UNITED STATES
SECURITIES AND EXCHANGE COMMISSION
Washington, D.C. 20549
FORM 8-K
CURRENT REPORT
Pursuant to Section 13 or 15(d) of the
Securities Exchange Act of 1934
Date of Report (Date of earliest event reported) April 20, 2010
C&D Technologies, Inc.
(Exact name of registrant as specified in its charter)
| | | | |
Delaware | | 1-9389 | | 13-3314599 |
(State or other jurisdiction of incorporation) | | (Commission File Number) | | (I.R.S. Employer Identification No.) |
| |
1400 Union Meeting Road, Blue Bell, Pennsylvania | | 19422 |
(Address of principal executive offices) | | (Zip Code) |
Registrant’s telephone number, including area code: (215) 619-2700
N/A
(Former name or former address, if changed since last report)
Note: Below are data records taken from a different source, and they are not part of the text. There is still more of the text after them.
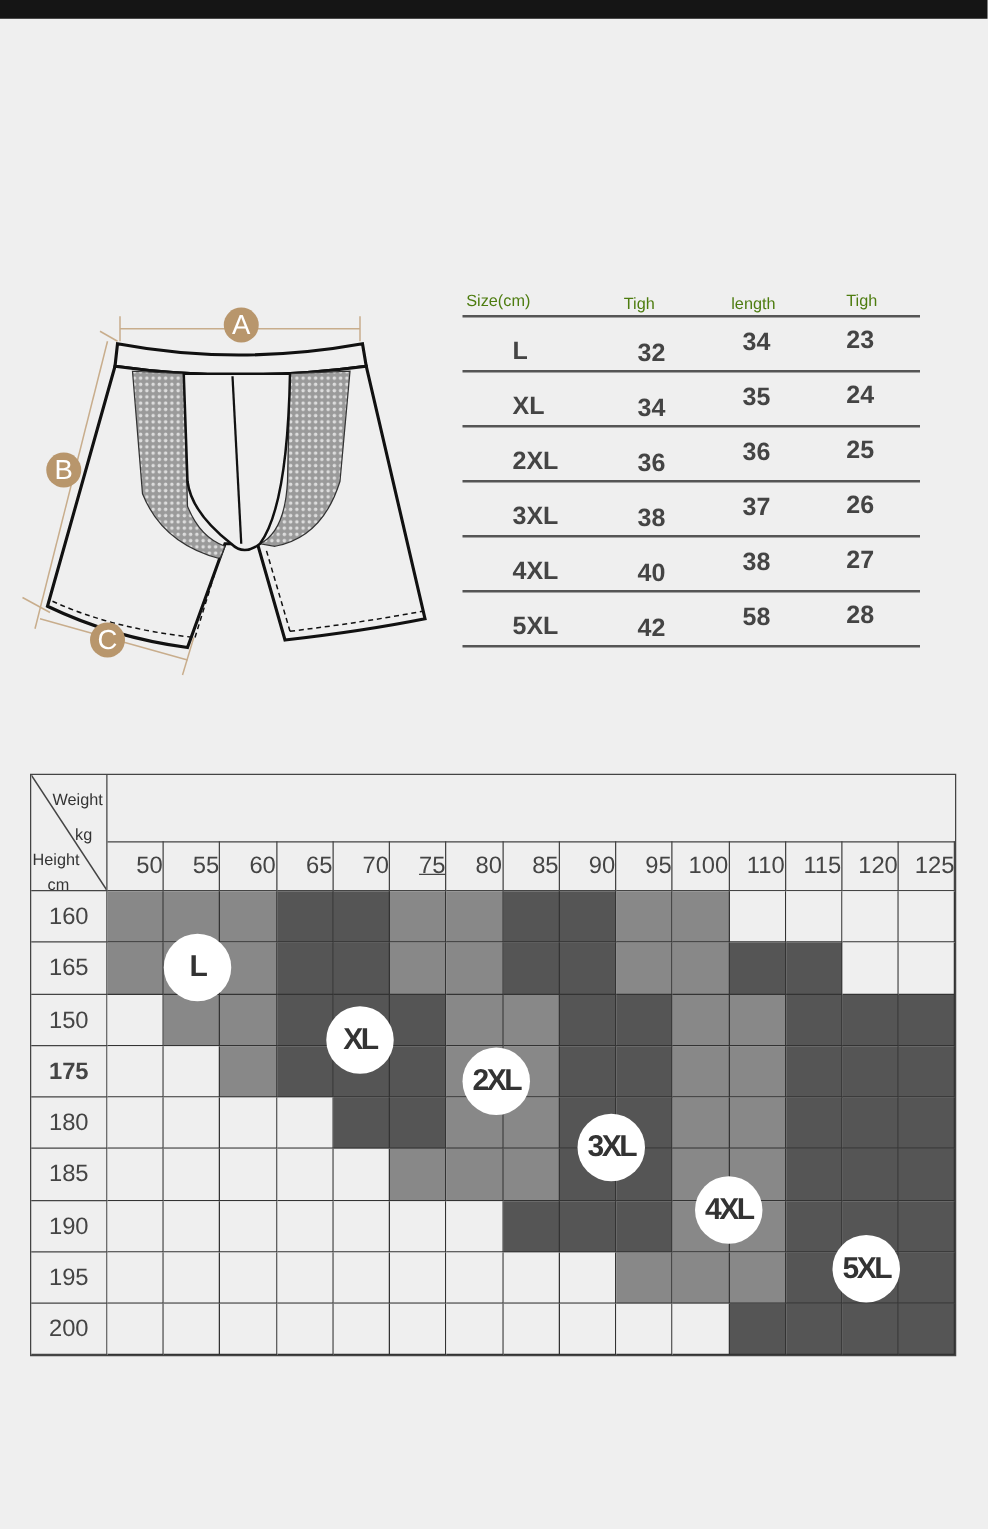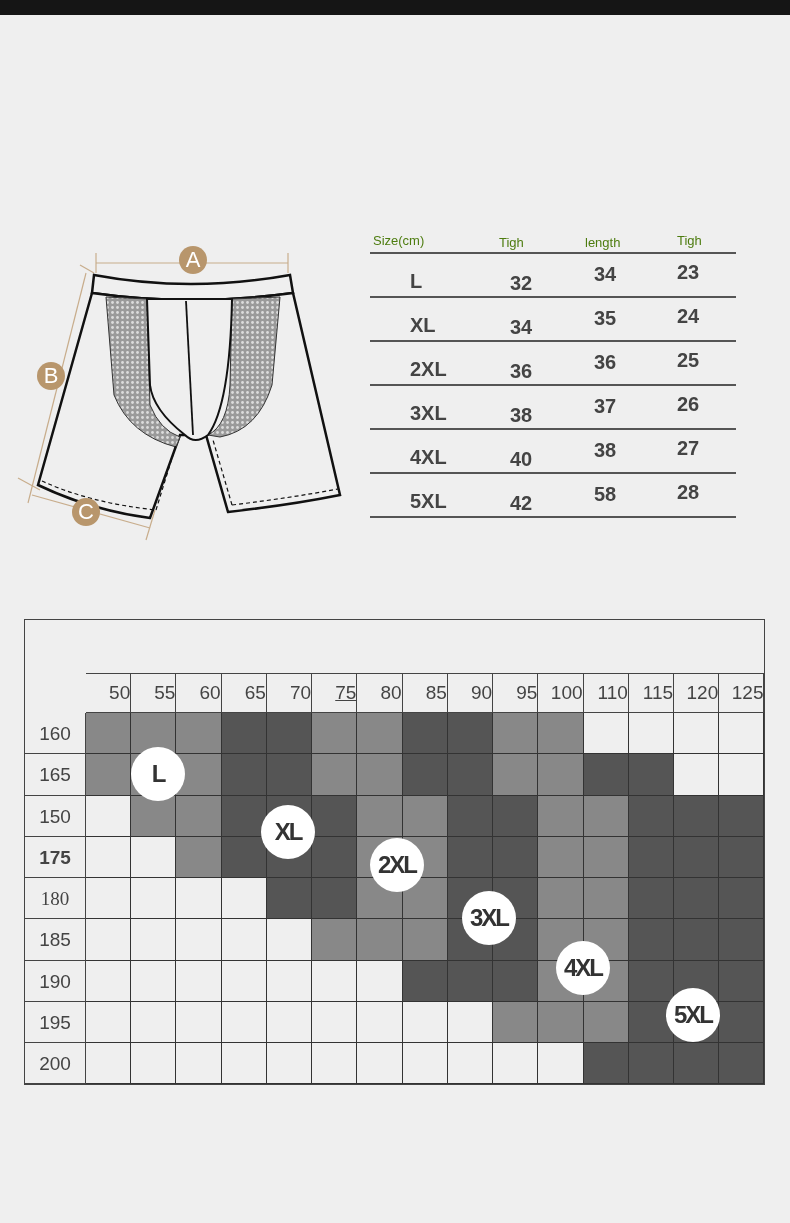--- a/index.html
+++ b/index.html
@@ -118,6 +118,15 @@
 </div>
 
 <div class="grid" id="grid">
+  <div class="corner">
+    <svg width="61" height="93">
+        <line x1="0" y1="0" x2="61" y2="93" stroke="#444" stroke-width="1.2"></line>
+      </svg>
+    <span style="left:17px;top:12px">Weight</span>
+    <span style="left:35px;top:40px">kg</span>
+    <span style="left:1px;top:60px">Height</span>
+    <span style="left:13px;top:80px">cm</span>
+  </div>
   <div class="hdr-top"></div>
 <div class="wcell" style="left: 61px; width: 45.2333px;">50</div>
     <div class="wcell" style="left: 106.233px; width: 45.2333px;">55</div>

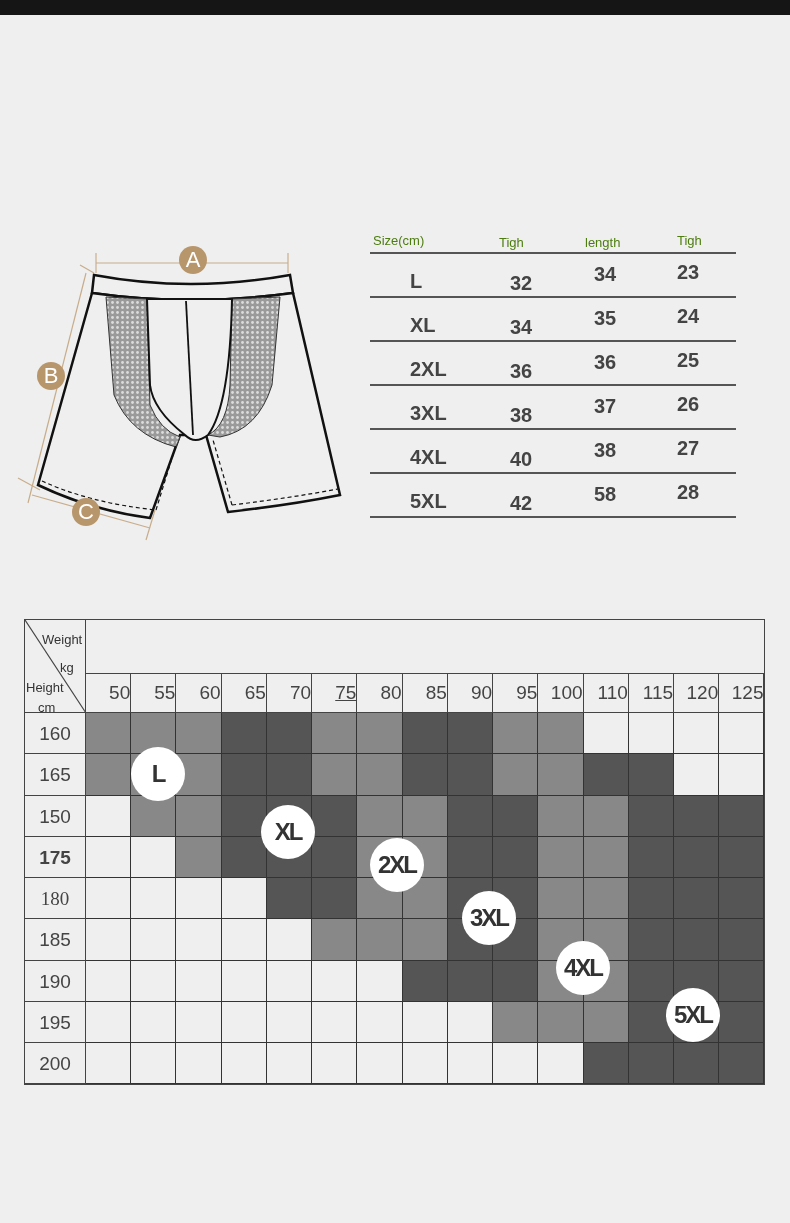--- a/index.html
+++ b/index.html
@@ -207,7 +207,7 @@
     <div class="cell D" style="left: 603.8px; top: 216.833px; width: 45.2333px; height: 41.2778px;"></div>
     <div class="cell D" style="left: 649.033px; top: 216.833px; width: 45.2333px; height: 41.2778px;"></div>
     <div class="cell D" style="left: 694.267px; top: 216.833px; width: 45.2333px; height: 41.2778px;"></div>
-    <div class="hcell" style="top: 258.111px; height: 41.2778px; line-height: 41.2778px; font-family: Liberation Serif, serif;">180</div>
+    <div class="hcell" style="top: 258.111px; height: 41.2778px; line-height: 41.2778px;">180</div>
     <div class="cell W" style="left: 61px; top: 258.111px; width: 45.2333px; height: 41.2778px;"></div>
     <div class="cell W" style="left: 106.233px; top: 258.111px; width: 45.2333px; height: 41.2778px;"></div>
     <div class="cell W" style="left: 151.467px; top: 258.111px; width: 45.2333px; height: 41.2778px;"></div>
Check the appropriate box below if the Form 8-K filing is intended to simultaneously satisfy the filing obligation of the registrant under any of the following provisions:
¨ | Written communications pursuant to Rule 425 under the Securities Act (17 CFR 230.425) |
¨ | Soliciting material pursuant to Rule 14a-12 under the Exchange Act (17 CFR 240.14a-12) |
¨ | Pre-commencement communications pursuant to Rule 14d-2(b) under the Exchange Act (17 CFR 240.14d-2(b)) |
¨ | Pre-commencement communications pursuant to Rule 13e-4(c) under the Exchange Act (17 CFR 240.13e-4(c)) |
Item 1.01 | Entry into Material Definitive Agreements. |
See “Item 2.03 – Creation of a Direct Financial Obligation or an Obligation Under an Off-Balance Sheet Arrangement of a Registrant” for Amendment No. 1 to Amended and Restated Loan and Security Agreement dated as of April 20, 2010 (the “Amendment”) by and among Wells Fargo Bank, N.A., as successor by merger to Wachovia Bank, N.A., as agent, the parties from time to time to the Credit Agreement, C&D Technologies, Inc. (the “Company”), C&D Charter Holdings, Inc., C&D International Investment Holdings Inc., and C&D Energy Storage, LLC, as agreed to by Ableco, L.L.C., and certain related agreements.
Item 2.03 | Creation of a Direct Financial Obligation or an Obligation Under an Off-Balance Sheet Arrangement of a Registrant. |
On April 20, 2010, the Company completed the Amendment to the Credit Agreement. The Amendment increased the total size of the credit facility to $75 million by the addition of a $20 million term loan tranche. All obligations under the term loan tranche are secured by a first priority lien on all of the Company’s personal property, as well as that of the Guarantors, along with certain of its real estate. Repayment of the indebtedness under the term loan tranche is subordinate to the repayment of indebtedness owed under the revolving credit line tranche of the credit facility.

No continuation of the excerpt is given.